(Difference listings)

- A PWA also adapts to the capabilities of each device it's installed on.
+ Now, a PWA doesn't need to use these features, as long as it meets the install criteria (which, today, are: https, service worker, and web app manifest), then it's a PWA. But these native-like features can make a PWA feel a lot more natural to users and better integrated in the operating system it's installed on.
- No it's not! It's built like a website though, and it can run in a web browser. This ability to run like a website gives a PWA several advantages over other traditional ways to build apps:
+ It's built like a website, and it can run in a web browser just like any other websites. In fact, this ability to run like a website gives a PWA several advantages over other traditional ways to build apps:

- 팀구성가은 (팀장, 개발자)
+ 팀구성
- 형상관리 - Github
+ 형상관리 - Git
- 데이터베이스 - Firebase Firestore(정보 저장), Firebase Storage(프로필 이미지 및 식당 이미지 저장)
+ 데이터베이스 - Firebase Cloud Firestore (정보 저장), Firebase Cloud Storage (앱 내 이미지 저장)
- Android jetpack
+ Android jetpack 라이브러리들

**What the task requires:** Apply a filter for "browser" to the data above, then copy each line that matches.

**Answer space:**
- No it's not! It's built like a website though, and it can run in a web browser. This ability to run like a website gives a PWA several advantages over other traditional ways to build apps:
+ It's built like a website, and it can run in a web browser just like any other websites. In fact, this ability to run like a website gives a PWA several advantages over other traditional ways to build apps:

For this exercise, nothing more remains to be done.